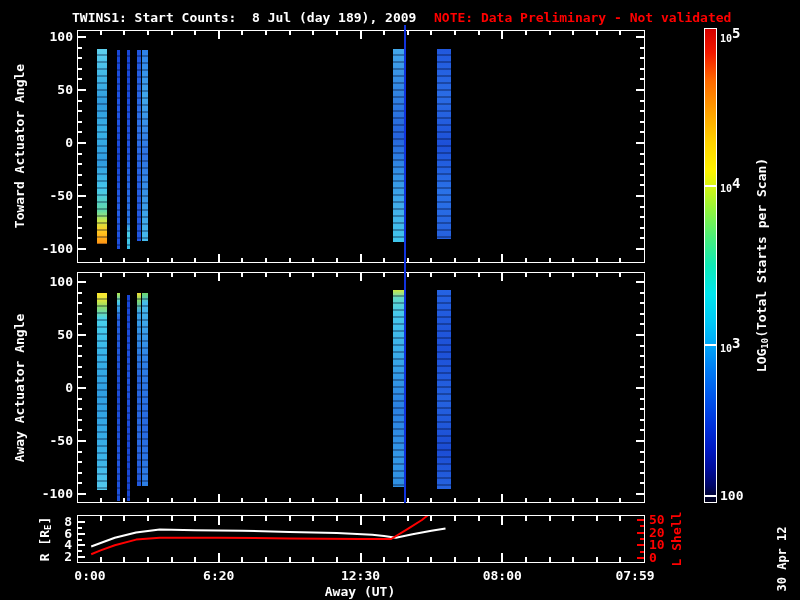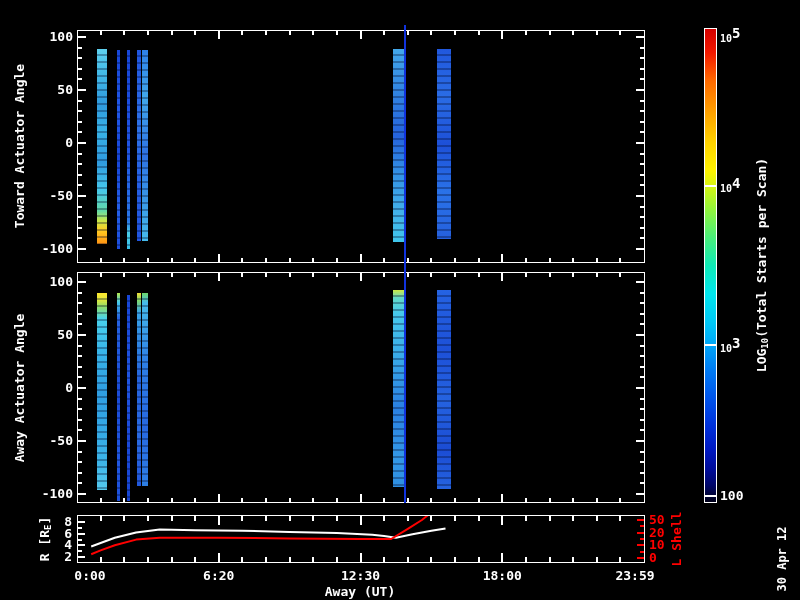--- a/index.html
+++ b/index.html
@@ -27,6 +27,7 @@
 
 <div class="screen" id="screen">
 
+  <span class="title-txt" style="left:72px;top:10px;color:#fff">TWINS1: Start Counts:  8 Jul (day 189), 2009</span>
 
   <div class="panel" id="p1" style="left:77px;top:30px;width:568px;height:233px">
       <div class="stripe" style="left: 19.0812px; top: 17.66px; width: 10.1587px; height: 195.04px; background: repeating-linear-gradient(rgba(0, 8, 40, 0) 0px, rgba(0, 8, 40, 0) 5px, rgba(0, 8, 40, 0.33) 5px, rgba(0, 8, 40, 0.33) 7px), linear-gradient(rgb(95, 208, 238) 0%, rgb(68, 187, 232) 12%, rgb(47, 154, 222) 28%, rgb(56, 178, 230) 42%, rgb(47, 154, 222) 58%, rgb(70, 200, 236) 72%, rgb(99, 217, 168) 83%, rgb(200, 232, 74) 88%, rgb(255, 204, 34) 93%, rgb(255, 146, 17) 100%);"></div>

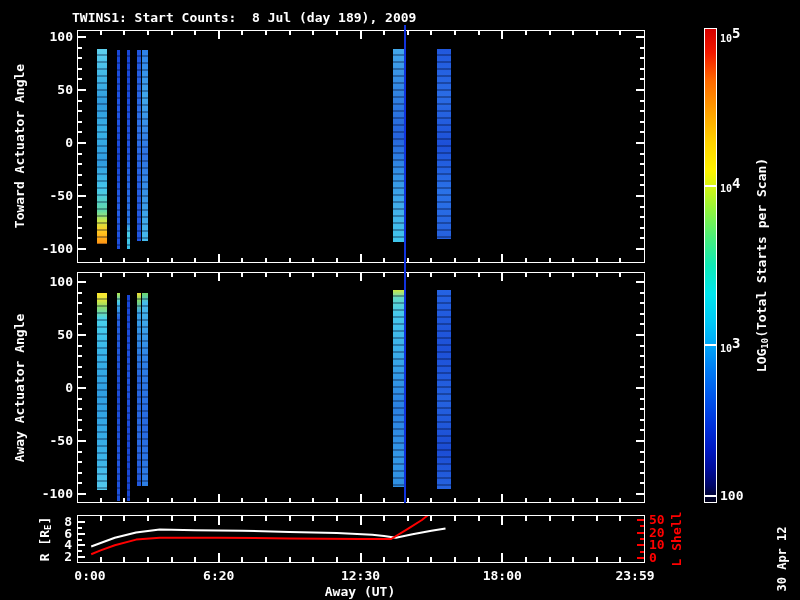--- a/index.html
+++ b/index.html
@@ -28,6 +28,7 @@
 <div class="screen" id="screen">
 
   <span class="title-txt" style="left:72px;top:10px;color:#fff">TWINS1: Start Counts:  8 Jul (day 189), 2009</span>
+  <span class="title-txt" style="left:434px;top:10px;color:#ff0000">NOTE: Data Preliminary - Not validated</span>
 
   <div class="panel" id="p1" style="left:77px;top:30px;width:568px;height:233px">
       <div class="stripe" style="left: 19.0812px; top: 17.66px; width: 10.1587px; height: 195.04px; background: repeating-linear-gradient(rgba(0, 8, 40, 0) 0px, rgba(0, 8, 40, 0) 5px, rgba(0, 8, 40, 0.33) 5px, rgba(0, 8, 40, 0.33) 7px), linear-gradient(rgb(95, 208, 238) 0%, rgb(68, 187, 232) 12%, rgb(47, 154, 222) 28%, rgb(56, 178, 230) 42%, rgb(47, 154, 222) 58%, rgb(70, 200, 236) 72%, rgb(99, 217, 168) 83%, rgb(200, 232, 74) 88%, rgb(255, 204, 34) 93%, rgb(255, 146, 17) 100%);"></div>

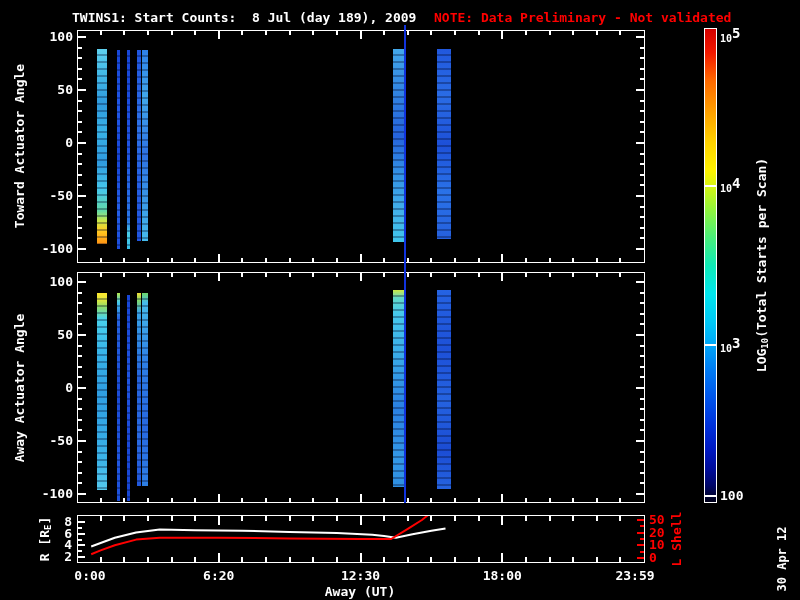--- a/index.html
+++ b/index.html
@@ -333,7 +333,7 @@
     <div class="tl" style="left: 54.9937px; top: 569px; width: 70px; text-align: center;">0:00</div>
     <div class="tl" style="left: 183.75px; top: 569px; width: 70px; text-align: center;">6:20</div>
     <div class="tl" style="left: 325.5px; top: 569px; width: 70px; text-align: center;">12:30</div>
-    <div class="tl" style="left: 467.25px; top: 569px; width: 70px; text-align: center;">18:00</div>
+    <div class="tl" style="left: 467.25px; top: 569px; width: 70px; text-align: center;">08:00</div>
     <div class="tl" style="left: 600.023px; top: 569px; width: 70px; text-align: center;">23:59</div>
     <div class="abs" style="left: 403.915px; top: 25px; width: 2px; height: 478px; background: rgb(17, 51, 221);"></div>
     <div class="cbtick" style="top: 26.125px;"><span class="cb-b">10</span><span class="cb-e">5</span></div>

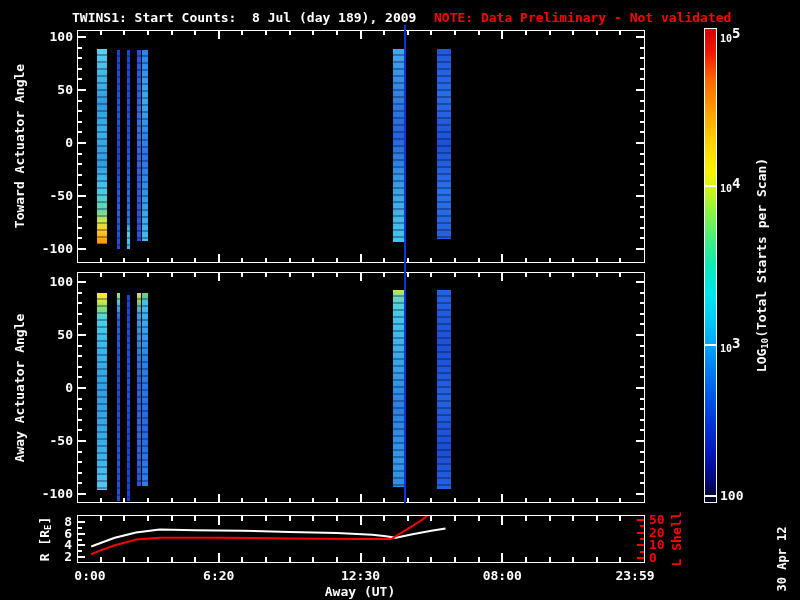--- a/index.html
+++ b/index.html
@@ -334,7 +334,7 @@
     <div class="tl" style="left: 183.75px; top: 569px; width: 70px; text-align: center;">6:20</div>
     <div class="tl" style="left: 325.5px; top: 569px; width: 70px; text-align: center;">12:30</div>
     <div class="tl" style="left: 467.25px; top: 569px; width: 70px; text-align: center;">08:00</div>
-    <div class="tl" style="left: 600.023px; top: 569px; width: 70px; text-align: center;">23:59</div>
+    <div class="tl" style="left: 600.023px; top: 569px; width: 70px; text-align: center;">07:59</div>
     <div class="abs" style="left: 403.915px; top: 25px; width: 2px; height: 478px; background: rgb(17, 51, 221);"></div>
     <div class="cbtick" style="top: 26.125px;"><span class="cb-b">10</span><span class="cb-e">5</span></div>
     <div class="cbtick" style="top: 175.75px;"><span class="cb-b">10</span><span class="cb-e">4</span></div>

**Exercise aim**
Go through the data above and transcribe it in full, omitting any image.

**Solution**
--- a/index.html
+++ b/index.html
@@ -27,6 +27,7 @@
 
 <div class="screen" id="screen">
 
+  <span class="title-txt" style="left:72px;top:10px;color:#fff">TWINS1: Start Counts:  8 Jul (day 189), 2009</span>
 
   <div class="panel" id="p1" style="left:77px;top:30px;width:568px;height:233px">
       <div class="stripe" style="left: 19.0812px; top: 17.66px; width: 10.1587px; height: 195.04px; background: repeating-linear-gradient(rgba(0, 8, 40, 0) 0px, rgba(0, 8, 40, 0) 5px, rgba(0, 8, 40, 0.33) 5px, rgba(0, 8, 40, 0.33) 7px), linear-gradient(rgb(95, 208, 238) 0%, rgb(68, 187, 232) 12%, rgb(47, 154, 222) 28%, rgb(56, 178, 230) 42%, rgb(47, 154, 222) 58%, rgb(70, 200, 236) 72%, rgb(99, 217, 168) 83%, rgb(200, 232, 74) 88%, rgb(255, 204, 34) 93%, rgb(255, 146, 17) 100%);"></div>

--- a/index.html
+++ b/index.html
@@ -28,6 +28,7 @@
 <div class="screen" id="screen">
 
   <span class="title-txt" style="left:72px;top:10px;color:#fff">TWINS1: Start Counts:  8 Jul (day 189), 2009</span>
+  <span class="title-txt" style="left:434px;top:10px;color:#ff0000">NOTE: Data Preliminary - Not validated</span>
 
   <div class="panel" id="p1" style="left:77px;top:30px;width:568px;height:233px">
       <div class="stripe" style="left: 19.0812px; top: 17.66px; width: 10.1587px; height: 195.04px; background: repeating-linear-gradient(rgba(0, 8, 40, 0) 0px, rgba(0, 8, 40, 0) 5px, rgba(0, 8, 40, 0.33) 5px, rgba(0, 8, 40, 0.33) 7px), linear-gradient(rgb(95, 208, 238) 0%, rgb(68, 187, 232) 12%, rgb(47, 154, 222) 28%, rgb(56, 178, 230) 42%, rgb(47, 154, 222) 58%, rgb(70, 200, 236) 72%, rgb(99, 217, 168) 83%, rgb(200, 232, 74) 88%, rgb(255, 204, 34) 93%, rgb(255, 146, 17) 100%);"></div>

--- a/index.html
+++ b/index.html
@@ -333,7 +333,7 @@
     <div class="tl" style="left: 54.9937px; top: 569px; width: 70px; text-align: center;">0:00</div>
     <div class="tl" style="left: 183.75px; top: 569px; width: 70px; text-align: center;">6:20</div>
     <div class="tl" style="left: 325.5px; top: 569px; width: 70px; text-align: center;">12:30</div>
-    <div class="tl" style="left: 467.25px; top: 569px; width: 70px; text-align: center;">18:00</div>
+    <div class="tl" style="left: 467.25px; top: 569px; width: 70px; text-align: center;">08:00</div>
     <div class="tl" style="left: 600.023px; top: 569px; width: 70px; text-align: center;">23:59</div>
     <div class="abs" style="left: 403.915px; top: 25px; width: 2px; height: 478px; background: rgb(17, 51, 221);"></div>
     <div class="cbtick" style="top: 26.125px;"><span class="cb-b">10</span><span class="cb-e">5</span></div>

--- a/index.html
+++ b/index.html
@@ -334,7 +334,7 @@
     <div class="tl" style="left: 183.75px; top: 569px; width: 70px; text-align: center;">6:20</div>
     <div class="tl" style="left: 325.5px; top: 569px; width: 70px; text-align: center;">12:30</div>
     <div class="tl" style="left: 467.25px; top: 569px; width: 70px; text-align: center;">08:00</div>
-    <div class="tl" style="left: 600.023px; top: 569px; width: 70px; text-align: center;">23:59</div>
+    <div class="tl" style="left: 600.023px; top: 569px; width: 70px; text-align: center;">07:59</div>
     <div class="abs" style="left: 403.915px; top: 25px; width: 2px; height: 478px; background: rgb(17, 51, 221);"></div>
     <div class="cbtick" style="top: 26.125px;"><span class="cb-b">10</span><span class="cb-e">5</span></div>
     <div class="cbtick" style="top: 175.75px;"><span class="cb-b">10</span><span class="cb-e">4</span></div>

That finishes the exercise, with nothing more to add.